He would never open the can, but would shake it now and then to estimate its contents. It was his theory that when the can was full to the top, it would hold just about enough to pay for the putter he had picked out in the window of Leo’s Sporting Goods Store on 86th Street. Two or three times a week he would have me walk with him down to Leo’s, so that we could see the putter, and in between he would talk about it at length, and demonstrate the proper grip for holding it, and the way you have to line up a long putt on a rolling green. Iggy Kovac was the first person I knew—I have known many since—who was really golf crazy. But I think that his case was the most unique, considering that at the time he had never in his life even had his hands on a real club.

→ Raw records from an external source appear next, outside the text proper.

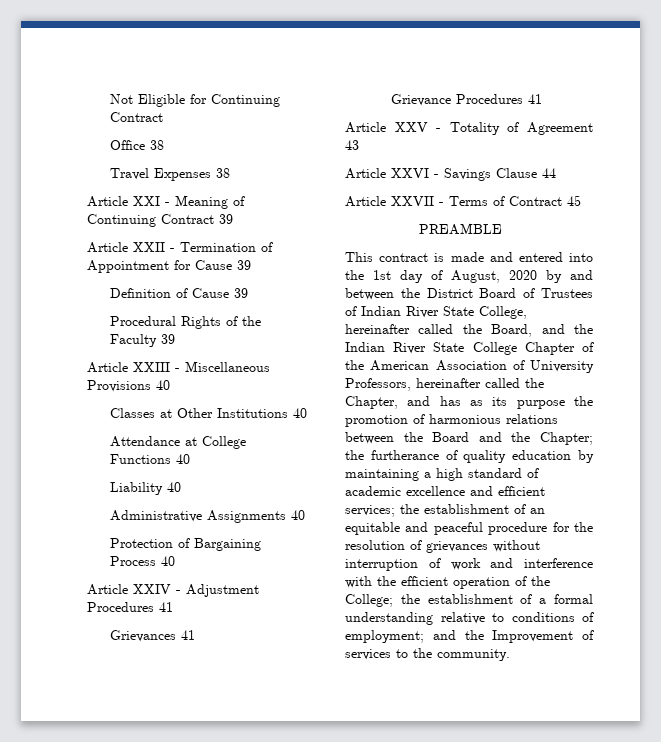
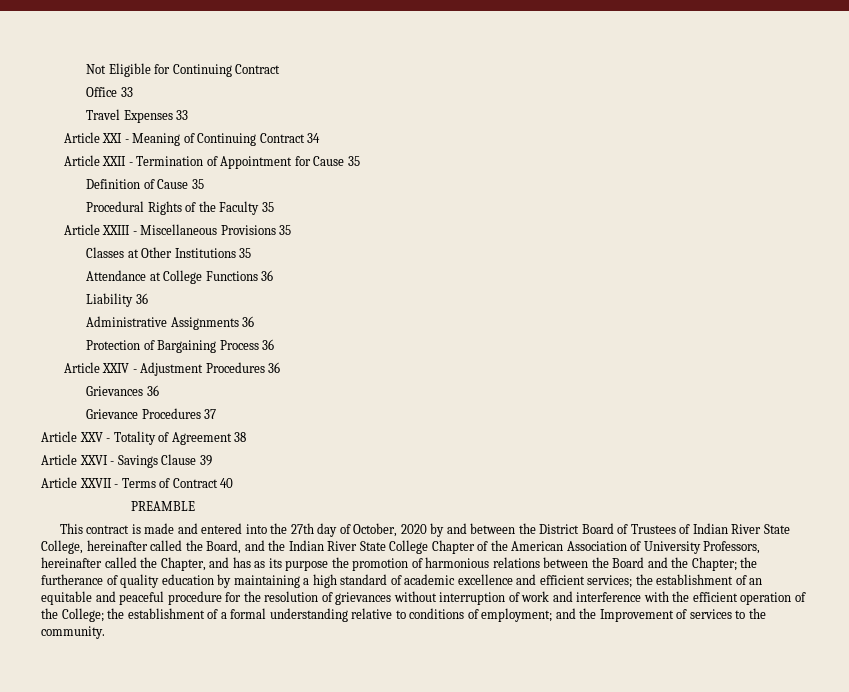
- Office 38
+ Office 33
- Travel Expenses 38
+ Travel Expenses 33
- Article XXI - Meaning of Continuing Contract 39
+ Article XXI - Meaning of Continuing Contract 34
- Article XXII - Termination of Appointment for Cause 39
+ Article XXII - Termination of Appointment for Cause 35
- Definition of Cause 39
+ Definition of Cause 35
- Procedural Rights of the Faculty 39
+ Procedural Rights of the Faculty 35
- Article XXIII - Miscellaneous Provisions 40
+ Article XXIII - Miscellaneous Provisions 35
- Classes at Other Institutions 40
+ Classes at Other Institutions 35
- Attendance at College Functions 40
+ Attendance at College Functions 36
- Liability 40
+ Liability 36
- Administrative Assignments 40
+ Administrative Assignments 36
- Protection of Bargaining Process 40
+ Protection of Bargaining Process 36
- Article XXIV - Adjustment Procedures 41
+ Article XXIV - Adjustment Procedures 36
- Grievances 41
+ Grievances 36
- Grievance Procedures 41
+ Grievance Procedures 37
- Article XXV - Totality of Agreement 43
+ Article XXV - Totality of Agreement 38
- Article XXVI - Savings Clause 44
+ Article XXVI - Savings Clause 39
- Article XXVII - Terms of Contract 45
+ Article XXVII - Terms of Contract 40
- This contract is made and entered into the 1st day of August, 2020 by and between the District Board of Trustees of Indian River State College, hereinafter called the Board, and the Indian River State College Chapter of the American Association of University Professors, hereinafter called the Chapter, and has as its purpose the promotion of harmonious relations between the Board and the Chapter;
+ This contract is made and entered into the 27th day of October, 2020 by and between the District Board of Trustees of Indian River State College, hereinafter called the Board, and the Indian River State College Chapter of the American Association of University Professors, hereinafter called the Chapter, and has as its purpose the promotion of harmonious relations between the Board and the Chapter;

So that evening, knowing how he felt about it, I said all right, if he wanted to go fish for golf balls, I would go with him.
It wasn’t much of a walk down Bath Avenue; the only hard part was when we entered the course at its far side where we had to climb over mountains of what was politely called “fill.” It made hot and smoky going, then there was a swampy patch, and finally the course itself and the water hazard.
I’ve never been back there since that day, but not long ago I happened to read an article about the Dyker Heights golf course in some magazine or other. According to the article, it was now the busiest public golf course in the world. Its eighteen well-kept greens were packed with players from dawn to dusk, and on weekends you had to get in line at the clubhouse at three or four o’clock in the morning if you wanted a chance to play a round.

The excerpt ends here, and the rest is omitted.